Наивный материализм, когда он пересекается с идеей денег как естественного закона, находит элдричную природу денег в спекуляции тревожащей. Разве деньги не золото? Или монеты? Как может что-то быть в моей руке, а потом исчезнуть? Таким образом, мы получаем аргументы в пользу золотого стандарта в моральном плане: «это аморально, когда что-то реальное ведет себя как волшебная пыль, поэтому мы должны ограничить его рост, чтобы соответствовать эффективности добычи».
Элдричское поведение денег приводит к некоторым парадоксальным результатам. Осознание того, что деньги-это социальный конструкт, ведет к снижению их ценности ( хлопайте в ладоши, если верите!). На вопрос «если кто-то сжигает миллион фунтов по телевизору, растет или падает стоимость фунта» очень трудно ответить. (Если вы думаете, что знаете ответ, замените миллион на триллион или на двадцать.) С другой стороны, осознание своей элдричской природы также имеет тенденцию слегка отделять человека от потенциально разрушительных влечений.

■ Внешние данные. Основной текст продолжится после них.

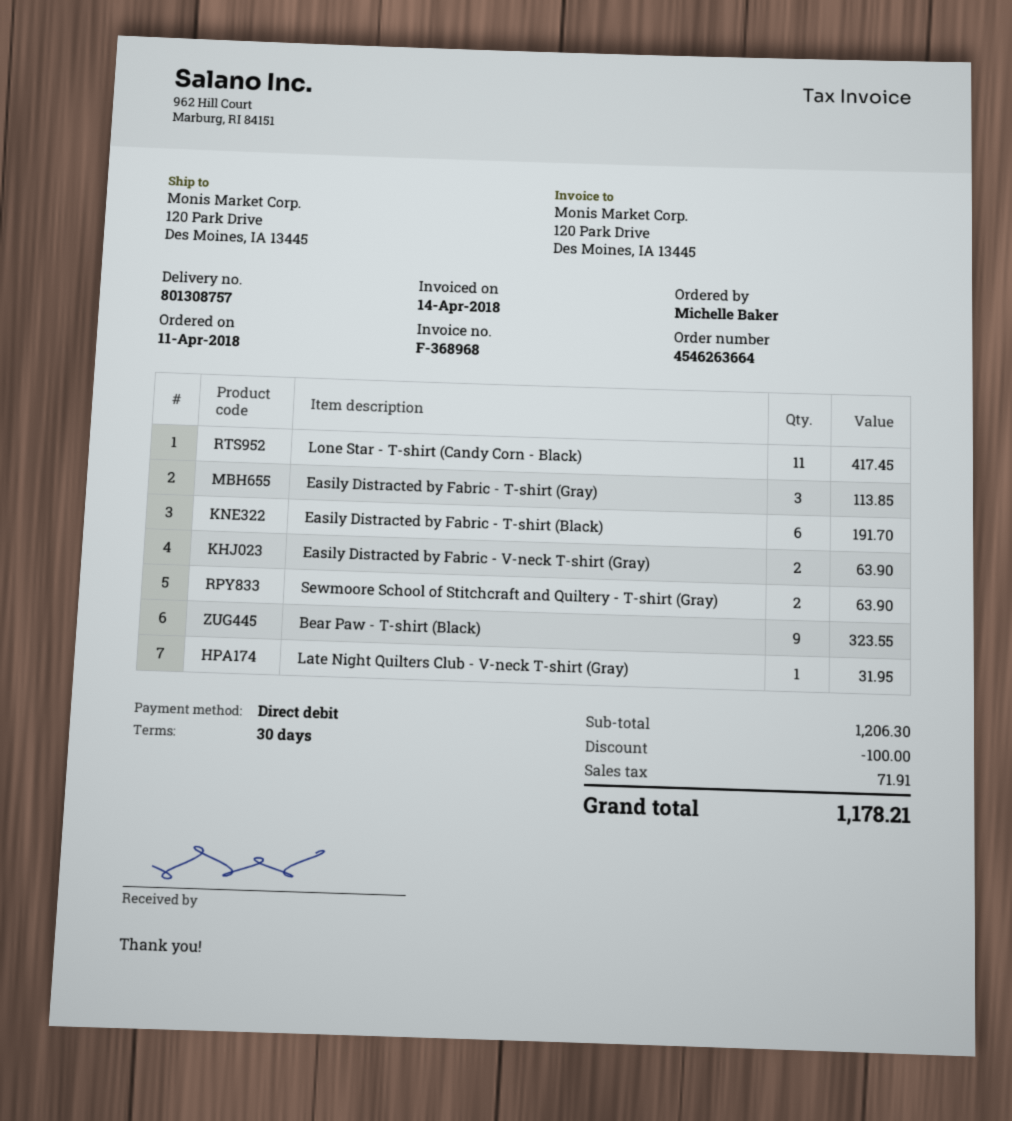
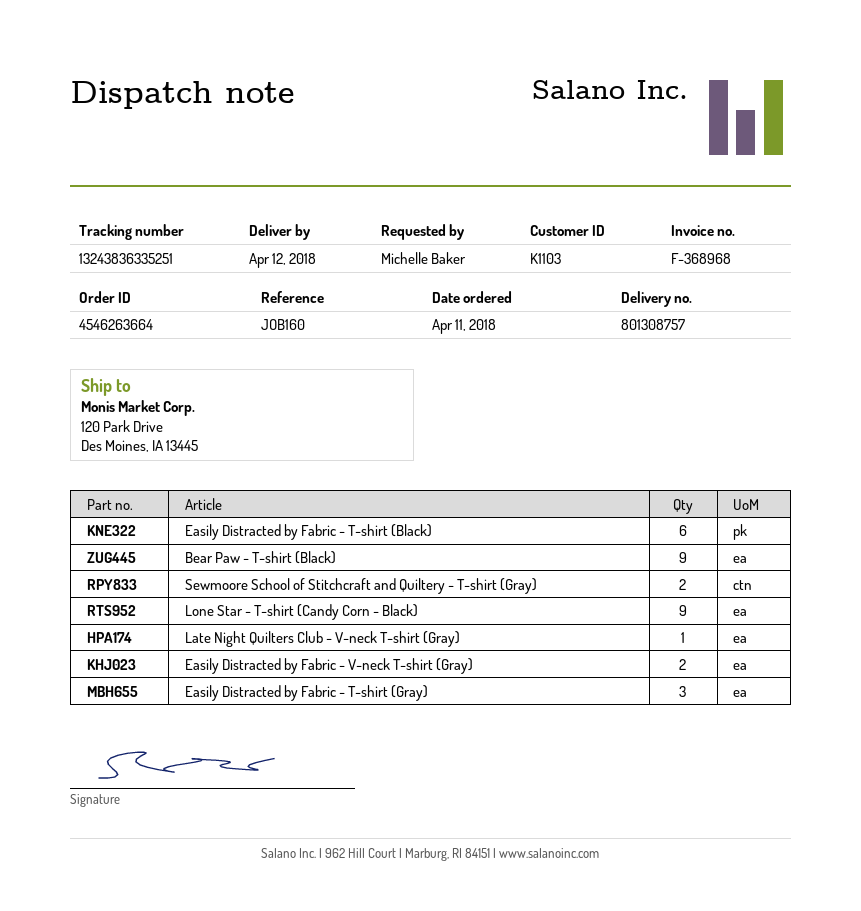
Lone Star - T-shirt (Candy Corn - Black): 11 -> 9

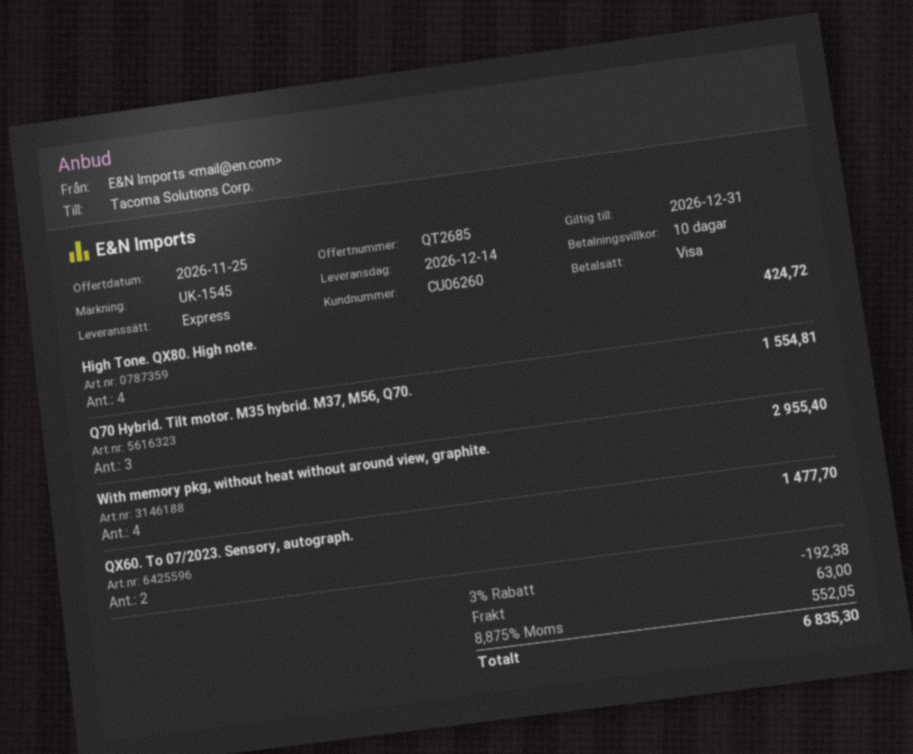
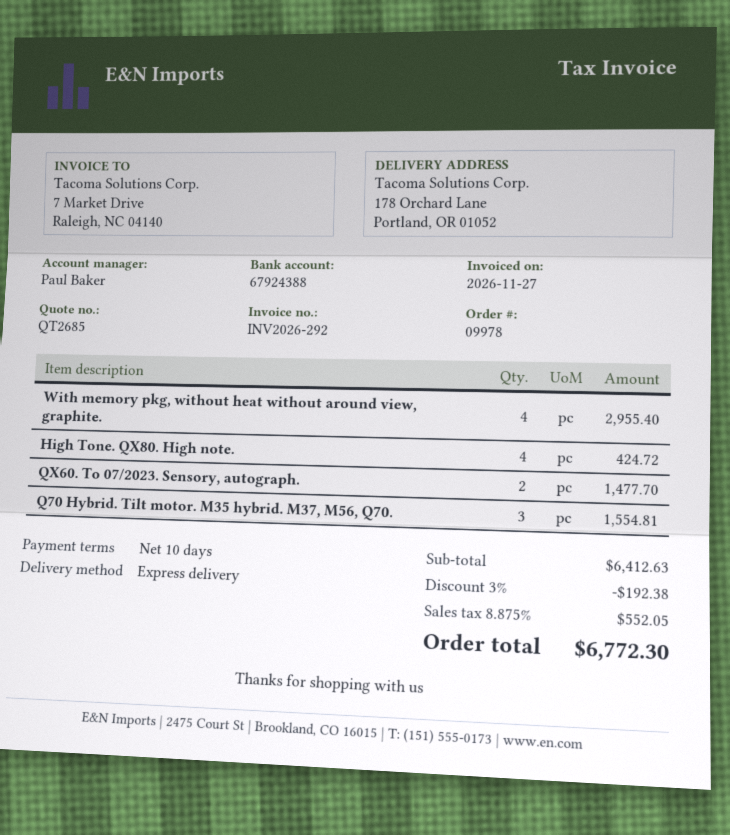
shipping: 63.00 -> none
total: 6835.30 -> 6772.30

Вера в эффективность рынка заставляет успешных спекулянтов считать себя умелыми. Хотя умение спекулировать может быть возможным, статистики, изучавшие эту проблему, обычно приходят к выводу, что распределение успеха адекватно объясняется тем, что рыночные спекуляции являются полностью случайными. Необоснованная уверенность может привести к большим ставкам, что (если результаты случайны) означает, что в половине случаев деньги растворяются в воздухе. Это не требует злого умысла, искажения фактов или умышленного невежества (как в случае с жилищным кризисом 2008 года). Вера в то, что спекуляция предполагает умение, достаточна, чтобы вызвать на рынке все большие и большие пузыри и крахи.
«»Западный» здесь не является ни точным, ни правильным. Эти мифы, по-видимому, присутствуют в Западной Европе, Северной Америке, Японии и Южной Корее. И Китай, и бывшие советские государства имеют разную мифологию, которую я не могу анализировать. За неимением лучшего термина, чем «западный капитализм», я буду использовать его.